UNITED STATES DISTRICT COURT FOR THE MIDDLE DISTRICT OF TENNESSEE NASHVILLE DIVISION
Mar 21, 2013
No. 3-11-1191 (M.D. Tenn. Mar. 21, 2013)

Opinion

No. 3-11-1191

03-21-2013

SHAWN MURPHY v. McCLOUD'S LAWN & LANDSCAPING SERVICES, LLC


TO: Honorable Kevin H. Sharp, District Judge

REPORT AND RECOMMENDATION


I. BACKGROUND

The plaintiff, represented by counsel, filed this lawsuit on December 19, 2011, claiming violations of the Fair Labor Standards Act ("FSLA"). An initial case management conference was held on February 6, 2012, case management orders were entered on February 6, 2012 (Docket Entry Nos. 7-8), and the pretrial conference and trial were scheduled on April 1, 2013, and April 23, 2103, respectively.

On August 9, 2012, plaintiff's counsel filed a motion to withdraw (Docket Entry No. 11), which was initially denied for failure to comply with Local Rule 83.01(g). Plaintiff's counsel filed a second motion to withdraw on September 20, 2012 (Docket Entry No. 13), which was granted by order entered October 18, 2012 (Docket Entry No. 15). In both motions, plaintiff's counsel cited as grounds the difficulty in communicating with the plaintiff and counsel attached to the second motion his letter, dated August 27, 2012, to the plaintiff. See Docket Entry No. 13-1. In that letter, counsel recounted that he had unsuccessfully attempted to contact the plaintiff by telephone on two occasions prior to his scheduled deposition on August 9, 2012, and discovered that the two telephone numbers plaintiff's counsel had for the plaintiff were no longer active. Counsel also related that he had also emailed the plaintiff but had not received a response and that the plaintiff had moved to Florida without notifying his counsel and failed to provide his counsel with updated contact information.

In the October 18, 2012, order, the Court allowed the plaintiff 30 days to retain substitute counsel or to notify the Court that he intended to proceed pro se.

By order entered October 19, 2012 (Docket Entry No. 17), a status conference was scheduled on November 30, 2012, to address the progression of the case. The order provided that, if the plaintiff had obtained substitute counsel, his attorney must appear on November 30, 2012, but, if he did not have an attorney, the plaintiff must personally appear. The order specifically warned the plaintiff that his failure to comply with the October 18, 2013, order and his failure to appear or for an attorney to appear on his behalf on November 30, 2012, could result in his case being dismissed.

The October 18, 2012, and October 19, 2012, orders were mailed by regular, first class mail and by certified mail to the plaintiff at the address provided by his former counsel. The first class mail and certified mail enclosing both orders were returned with the notation that the mailings were undeliverable and that the Post Office was unable to forward the mail. See Docket Entry Nos. 19-22.
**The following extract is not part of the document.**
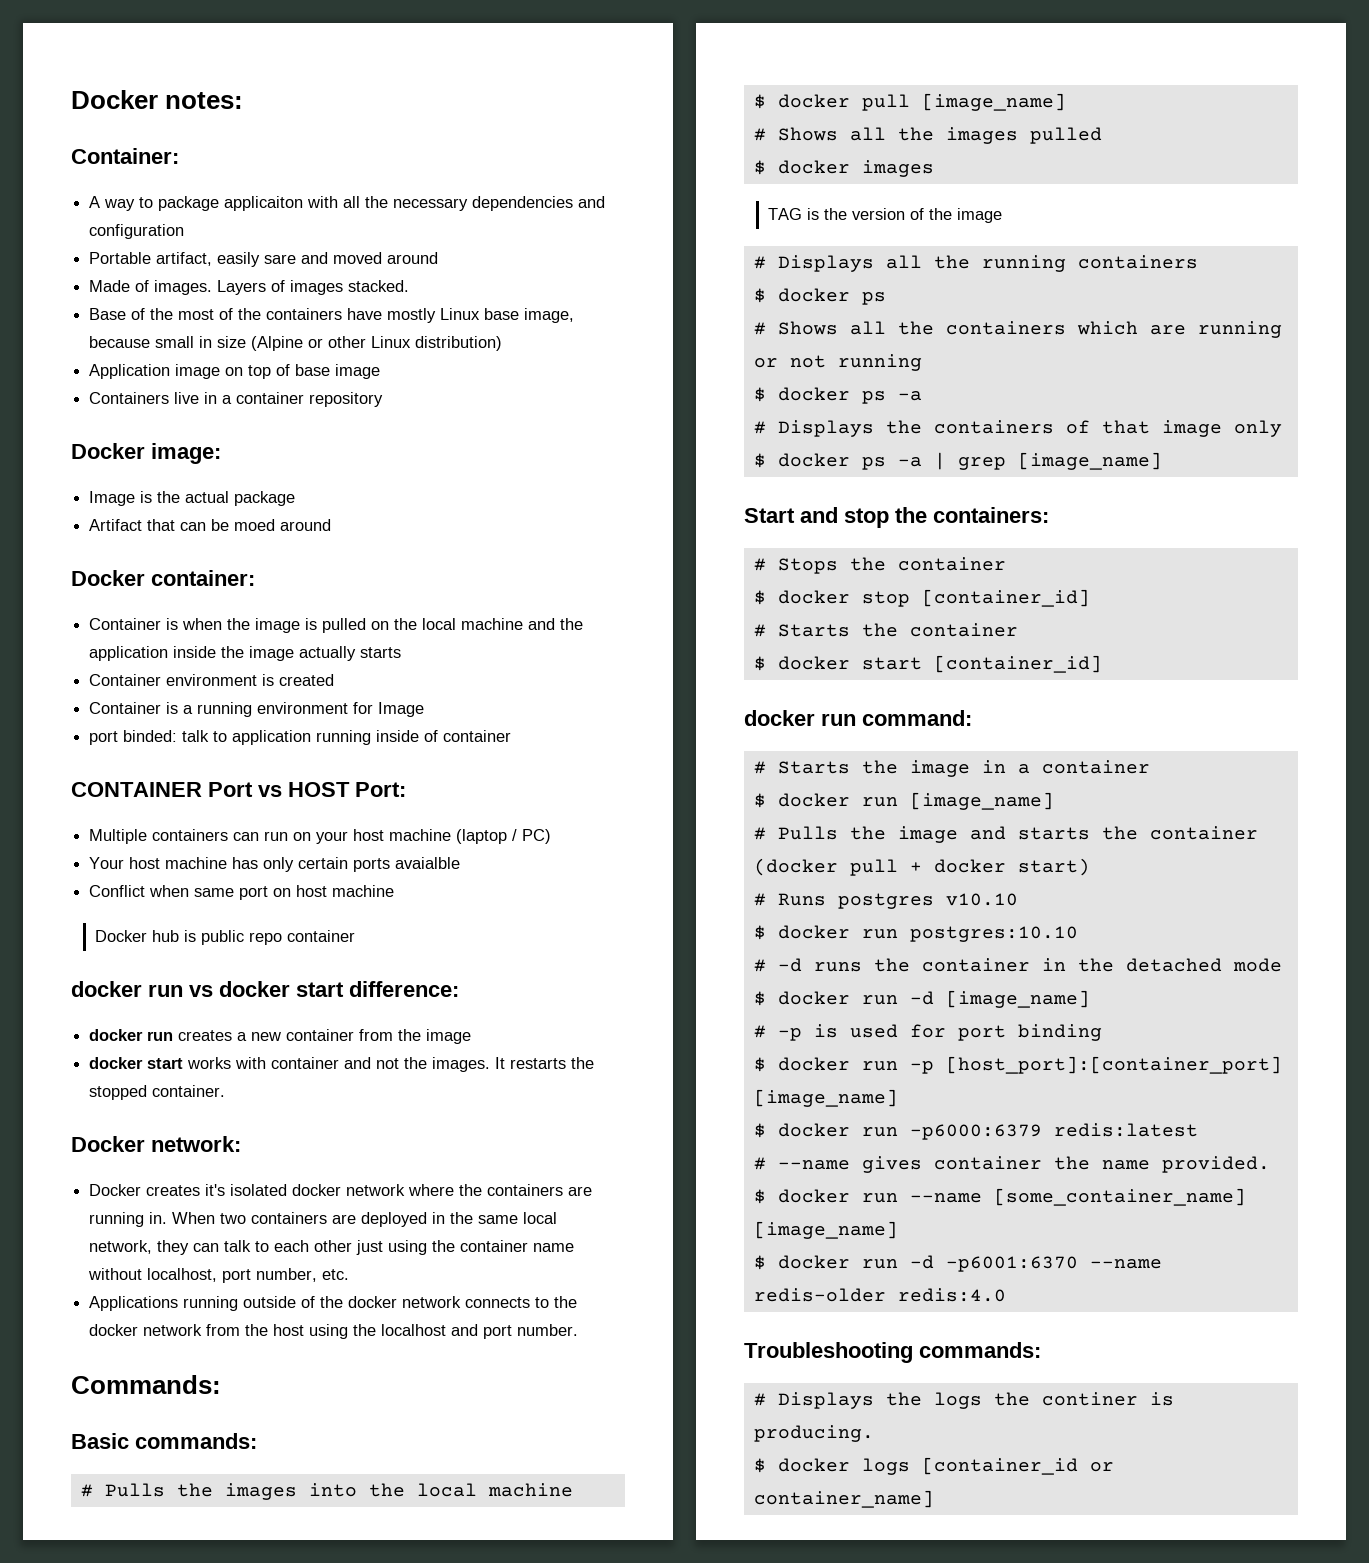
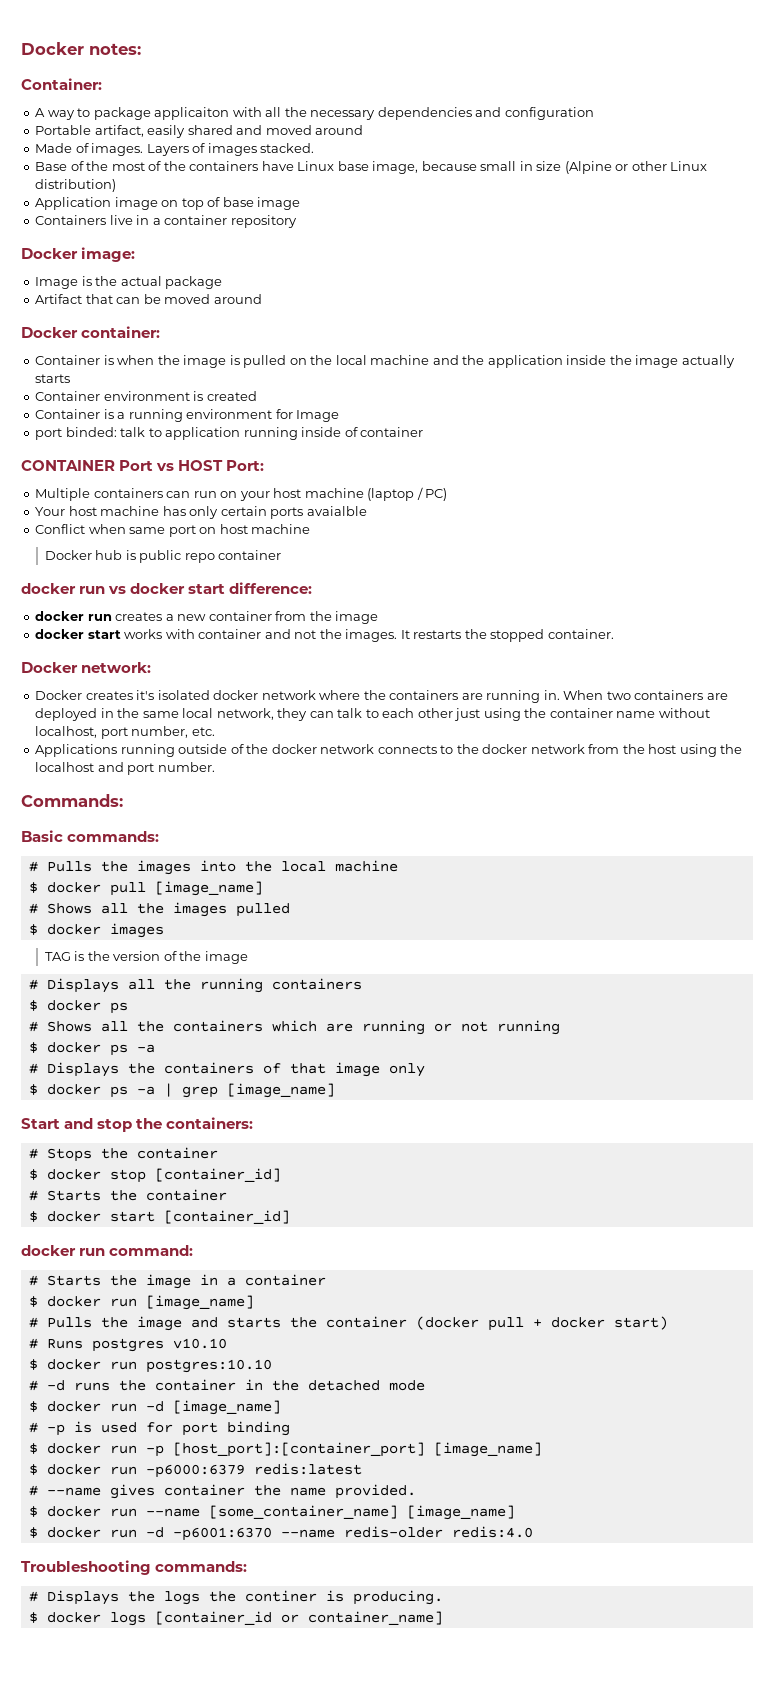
[264,254,297,264] sare -> [187,125,233,135] shared
[387,308,437,323] mostly -> (294, 166) none
[234,519,276,531] moed -> [164,294,211,304] moved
The Hendersonville address is apparently the only address that plaintiff's former counsel had, although his former counsel was aware that he had moved to Florida.

The plaintiff did not obtain substitute counsel nor did he notify the Court that he intended to proceed pro se as required by the October 18, 2012, order.

Counsel for the defendant appeared for the status hearing on November 30, 2012, but no appearance was made on behalf of the plaintiff. Nor has the plaintiff made any contact with defendant's counsel or with the Court since his counsel was permitted to withdraw. Defendant's counsel orally moved to dismiss this action because of the plaintiff's failure to comply with the October 18, 2012, and October 19, 2012, orders.

II. DISCUSSION

Rule 16(f) of the Federal Rules of Civil Procedure provides that:

[i]f a party . . . fails to obey a scheduling . . . order . . ., the judge, upon motion or the judge's own initiative, may make such orders with regard thereto as are just, and among others any of the orders provided in Rule 37(b)(2)(B),(C),(D).

Pursuant to Rule 37(b)(2)(C), as assimilated into Rule 16(f), the Court may dismiss an action. In addition, it is well-settled that federal trial courts have the inherent power to manage their own dockets. Link v. Wabash R.R. Co., 370 U.S. 626, 82 S.Ct. 1386, 8 L.Ed.2d 734 (1961). Pursuant to Rule 41(b), the Court may dismiss an action upon a showing of a clear record of delay, contumacious conduct, or failure to prosecute by the plaintiff. See Bishop v. Cross, 790 F.2d 38 (6th Cir. 1986); Patterson v. Township of Grand Blanc, 760 F.2d 686, 688 (6th Cir. 1985) (per curiam); Carter v. City of Memphis, Tennessee, 636 F.2d 159, 161 (6th Cir. 1980).

The plaintiff's failure to comply with the Court's orders appears to track his conduct prior to his attorney's moving to withdraw. He was apparently unwilling to communicate with his former counsel, despite their various attempts to communicate with him by telephone and email. The plaintiff has exhibited that same lack of interest in this case after his attorneys were allowed to withdraw.

The plaintiff had ample opportunity to communicate with his former counsel and has had ample opportunity to communicate with the Court since his counsel withdrew. Although the Court acknowledges that he did not receive copies of the October 18, 2012, and October 19, 2012, orders, the plaintiff had an obligation to stay in contact with his former counsel, appear for his scheduled deposition and, when counsel withdrew, he continued to be obligated to apprise the Court of his current address and comply with Court orders.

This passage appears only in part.